А вот другой поток — и опять неоднозначность. То ли мастер-передовик социалистического музыкального труда тов. Кремер пишет производственную повесть об успехах и достижениях, подробно при этом останавливаясь на особенностях ударной работы комбинатов-филармоний и цехов — домов культуры и проклиная бессовестный западный музыкальный рынок (копии документов прилагаются). Или это диссидент-эмигрант г. Кремер вспоминает все этапы своего бодания с проклятым удушающим режимом — запрещенная литература и музыка, боязнь обыска и визитов в КГБ, попытка вербовки в стукачи, идиотизм чиновников и, конечно же, пресловутый еврейский вопрос? Интонации этого пласта — одновременно производственно-нудные и рефлексивно-тоскливые, особенно когда герой, обретши долгожданную свободу, начинает проклинать свой чудный новый мир примерно теми же словами, что и прежний.
Наконец, совершенно очевидный “переводной” пласт повествования. Своей явной иноязычной природой, общей неловкостью интонаций он сильно выделяется среди остальной мастерской русской речи. Ну, во-первых, это авантюрно-приключенческий или же плутовской романчик на тему того, как хитрый Иван/Абрам и от коммунистического змея сбежал, и честь (то есть гражданство) сохранил: смелый маленький человек со скрипкой отстоял у огромной системы достоинство и свободу выбора.

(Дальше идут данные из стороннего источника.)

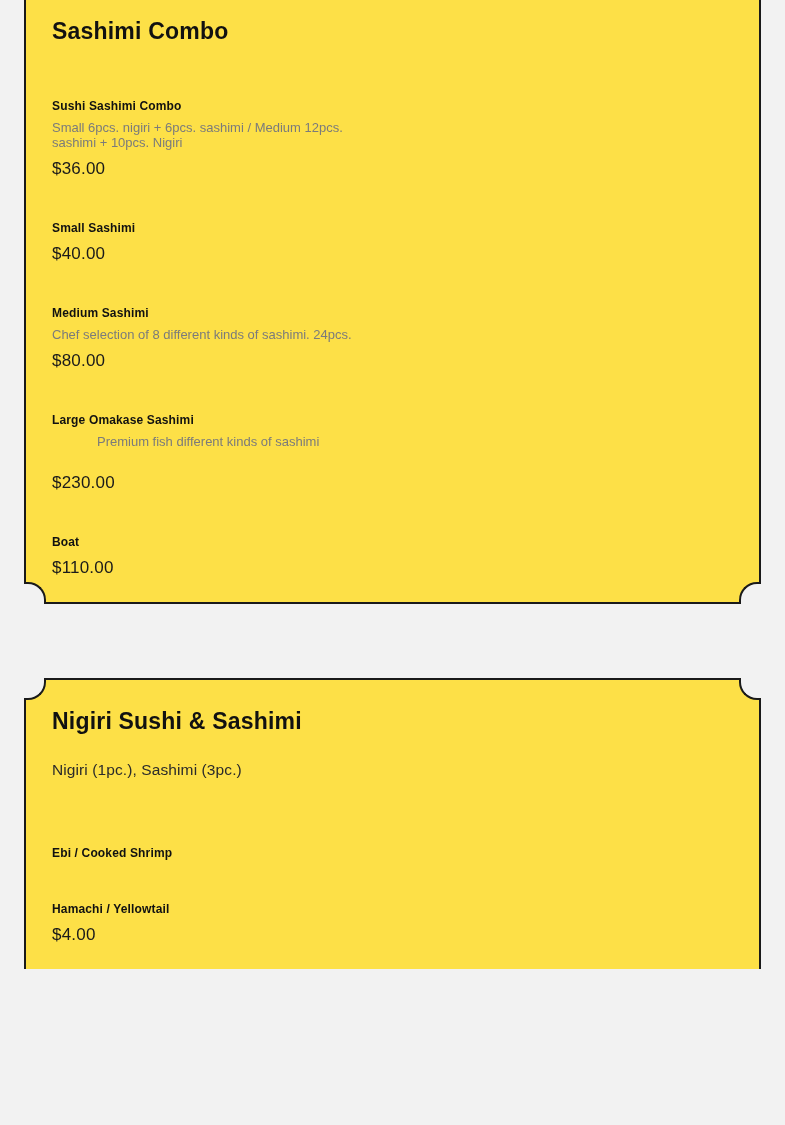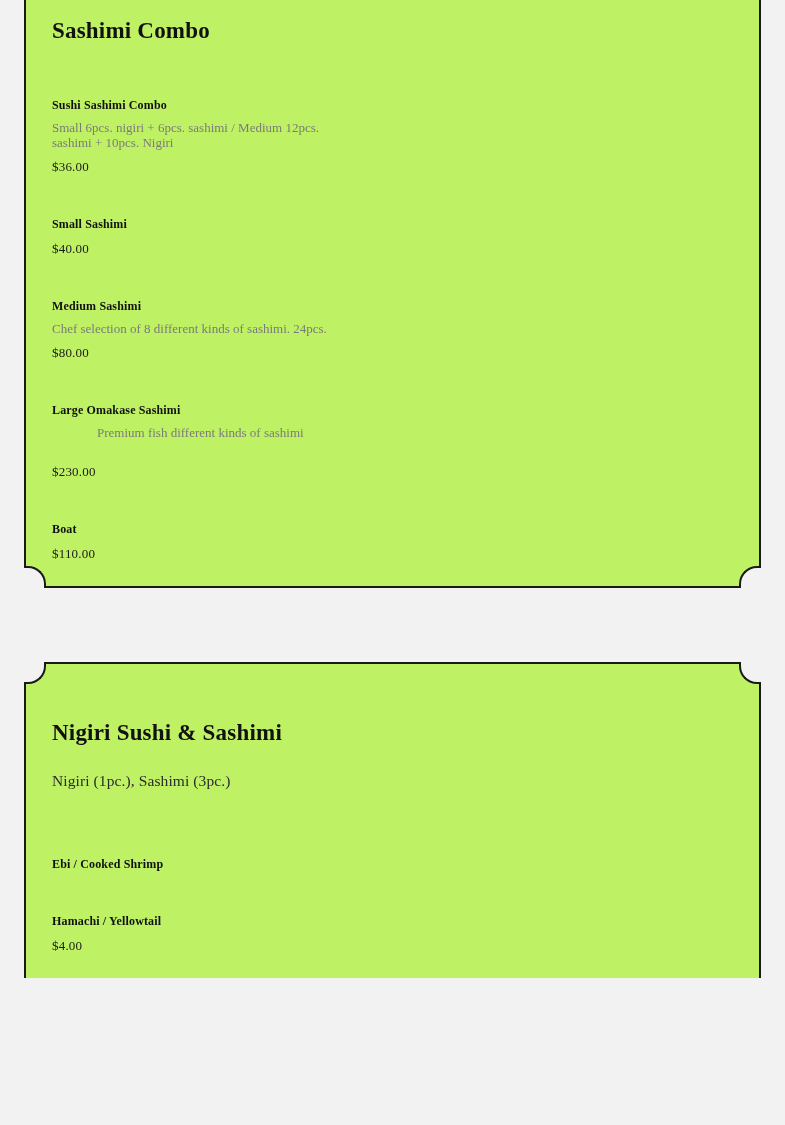--- a/index.html
+++ b/index.html
@@ -17,25 +17,24 @@
   }
 
   .page {
     width: 785px;
     position: relative;
   }
 
   
   .card {
     position: relative;
-    background: #bef264;
+    background: #fde047;
     border: 2px solid #1a1a1a;
     margin: 0 24px;
     box-sizing: border-box;
-    font-family: Liberation Serif, serif;
   }
   .card.first {
     
     border-top: none;
     margin-top: 0;
     border-bottom-left-radius: 18px;
     border-bottom-right-radius: 18px;
   }
   .card.second {
     margin-top: 74px;
@@ -63,21 +62,21 @@
   }
 
   .section-title {
     font-size: 23px;
     font-weight: bold;
     color: #111111;
     letter-spacing: 0.2px;
     margin: 0;
     padding-top: 18px;
   }
-  .card.second .section-title { padding-top: 12px; margin-top: 44px; }
+  .card.second .section-title { padding-top: 28px; }
 
   .section-note {
     font-size: 15.5px;
     color: #2b2b2b;
     margin: 26px 0 0 0;
     letter-spacing: 0.1px;
   }
 
   .items {
     margin-top: 54px;
@@ -98,21 +97,21 @@
   }
   .item-desc {
     font-size: 13px;
     line-height: 15px;
     color: #7b7b7b;
     margin: 7px 0 0 0;
     max-width: 300px;
   }
   .item-desc.wide { max-width: 330px; margin-left: 45px; }
   .item-price {
-    font-size: 13px;
+    font-size: 17px;
     color: #1a1a1a;
     margin: 9px 0 0 0;
     letter-spacing: 0.2px;
   }
   .item-price.gap { margin-top: 24px; }
 
   .bottom-spacer { height: 24px; }
 </style>
 </head>
 <body>

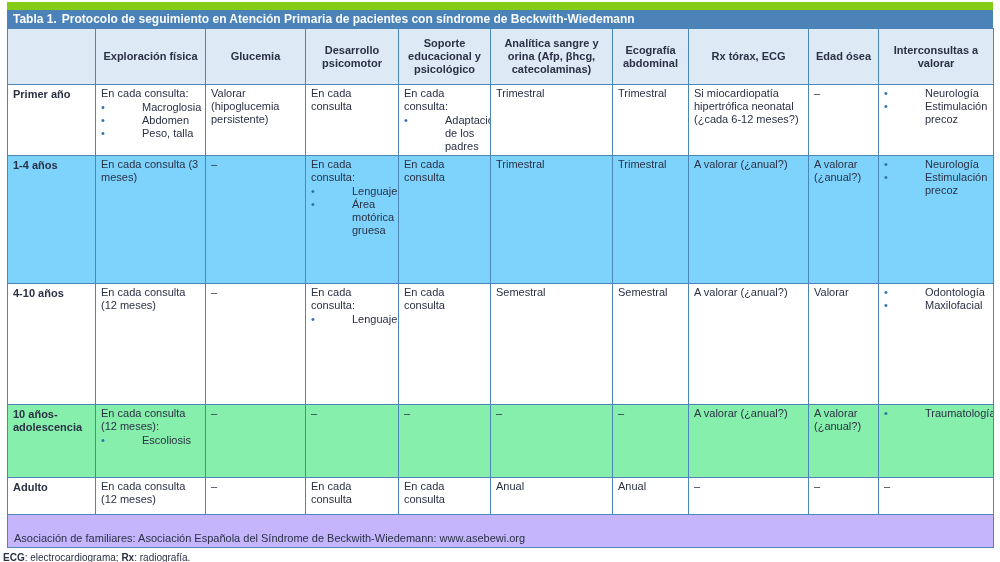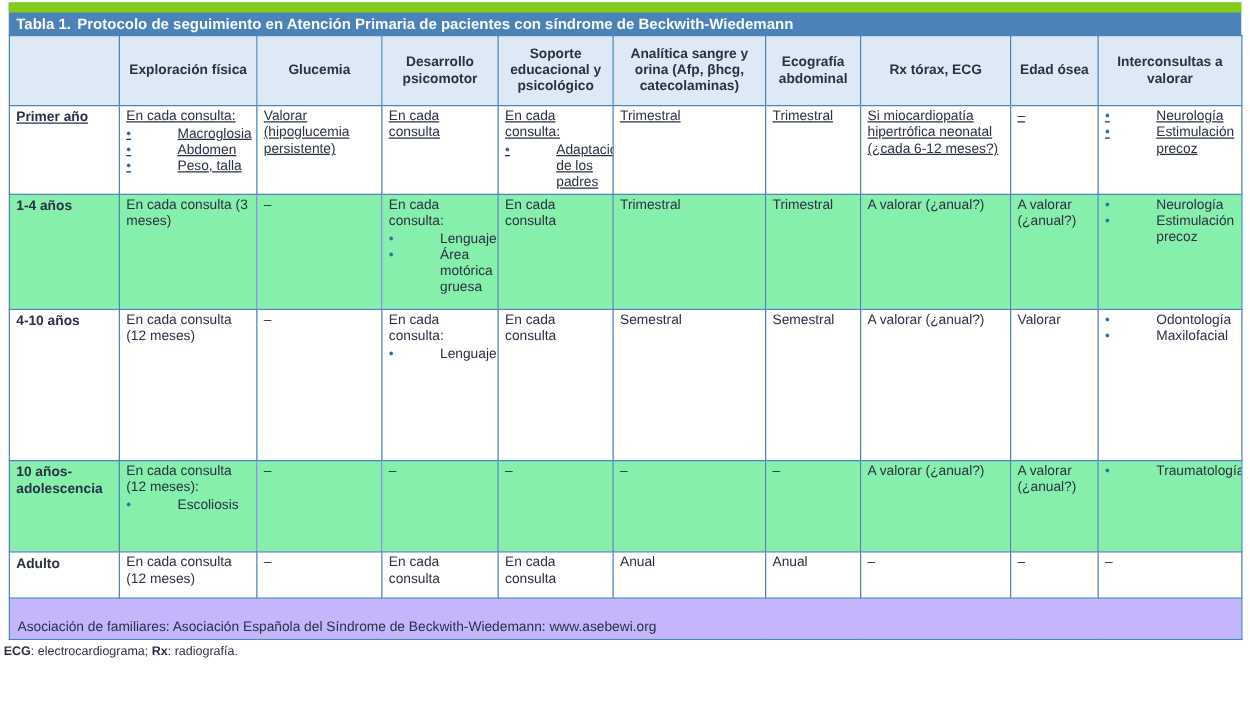--- a/index.html
+++ b/index.html
@@ -48,22 +48,22 @@
   }
   thead th{
     background:#dde9f4;
     font-weight:bold;
     text-align:center;
     vertical-align:middle;
     padding:2px 3px;
   }
   thead tr{height:56px;}
 
-  tr.r0{height:54px;text-decoration:underline;}
-  tr.r1{height:92px;background:#86efac;}
+  tr.r0{height:54px;}
+  tr.r1{height:128px;background:#7dd3fc;}
   tr.r2{height:121px;}
   tr.r3{height:73px;background:#86efac;}
   tr.r4{height:37px;}
 
   th.rowlabel{font-weight:bold;padding-top:3px;}
 
   .celltext{margin-bottom:1px;}
   .bullet{display:flex;}
   .dot{width:9px;flex:0 0 9px;color:#2f6fad;}
   .btxt{flex:1;margin-left:32px;}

А вот вам — любовный роман. Западный “энтертайнер” — что со скрипкой, что с гитарой — должен привлекать интерес широкой публики. А чем? Музыкой? Да бросьте — эффектной “личной жизнью”. Гидон Маркусович — человек донельзя интеллигентный; описания собственных романов, браков, детей, разводов явно даются ему с огромным трудом. Вдруг среди внятного, остроумного текста читаешь туманные излияния о неких Т., К., А., М… Или даже неуклюже выписанную почти эротическую сцену... Некоторые из героинь впоследствии зачем-то обретают имена и даже фамилии, другие почему-то остаются при скромных инициалах. И не кажется ли маэстро, что излишне подробное описание своих любовных переживаний как-то нелепо и обидно для бывших возлюбленных?

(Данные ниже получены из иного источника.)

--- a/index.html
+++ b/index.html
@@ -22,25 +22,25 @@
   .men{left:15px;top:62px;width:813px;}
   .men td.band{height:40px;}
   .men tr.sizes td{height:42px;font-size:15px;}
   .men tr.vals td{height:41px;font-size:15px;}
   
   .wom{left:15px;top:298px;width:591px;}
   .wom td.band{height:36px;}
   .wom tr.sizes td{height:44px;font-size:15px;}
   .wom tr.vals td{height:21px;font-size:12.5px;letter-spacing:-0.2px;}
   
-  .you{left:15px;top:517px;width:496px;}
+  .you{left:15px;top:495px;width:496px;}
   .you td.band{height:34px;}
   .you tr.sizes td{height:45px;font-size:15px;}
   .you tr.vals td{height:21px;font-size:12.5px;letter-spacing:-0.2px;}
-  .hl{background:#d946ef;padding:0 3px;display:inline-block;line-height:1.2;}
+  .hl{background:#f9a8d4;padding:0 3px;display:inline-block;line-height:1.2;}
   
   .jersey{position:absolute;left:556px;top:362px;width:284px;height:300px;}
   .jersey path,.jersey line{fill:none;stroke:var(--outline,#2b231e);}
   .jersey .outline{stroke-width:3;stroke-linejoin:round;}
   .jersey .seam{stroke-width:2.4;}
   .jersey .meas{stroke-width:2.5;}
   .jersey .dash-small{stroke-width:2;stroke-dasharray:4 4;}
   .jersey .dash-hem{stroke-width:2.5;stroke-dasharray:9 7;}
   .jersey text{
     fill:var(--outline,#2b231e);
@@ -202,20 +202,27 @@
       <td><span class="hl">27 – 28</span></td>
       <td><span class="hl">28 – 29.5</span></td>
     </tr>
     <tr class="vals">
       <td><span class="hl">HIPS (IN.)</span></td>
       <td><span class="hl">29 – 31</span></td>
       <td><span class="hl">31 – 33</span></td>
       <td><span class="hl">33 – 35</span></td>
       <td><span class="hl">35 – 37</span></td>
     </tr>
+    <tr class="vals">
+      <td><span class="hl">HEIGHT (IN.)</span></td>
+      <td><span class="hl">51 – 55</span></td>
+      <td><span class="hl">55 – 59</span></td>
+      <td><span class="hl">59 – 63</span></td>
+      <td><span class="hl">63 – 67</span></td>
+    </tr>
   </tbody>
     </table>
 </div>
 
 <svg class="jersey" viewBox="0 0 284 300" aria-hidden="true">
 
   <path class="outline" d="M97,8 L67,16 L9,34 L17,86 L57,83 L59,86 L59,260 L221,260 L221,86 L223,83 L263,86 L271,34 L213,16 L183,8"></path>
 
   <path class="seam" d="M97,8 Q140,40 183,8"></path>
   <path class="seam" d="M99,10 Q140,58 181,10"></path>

И наконец, обнаруживается некий советологический пласт. С одной стороны, это фрагменты популярной энциклопедии, где автор простыми общечеловеческими словами пытается разъяснить реалии времен социализма — жилищный кооператив, правила социалистического общежития, ГАИ, правительственный концерт, отечественный автомобиль, прием у бюрократа, оформление заграничного паспорта и т. д. Замечу, что маэстро явно не в курсе, что большинство этих реалий все еще с нами и мы знаем их, так сказать, аутентично, хоть и под другими именами.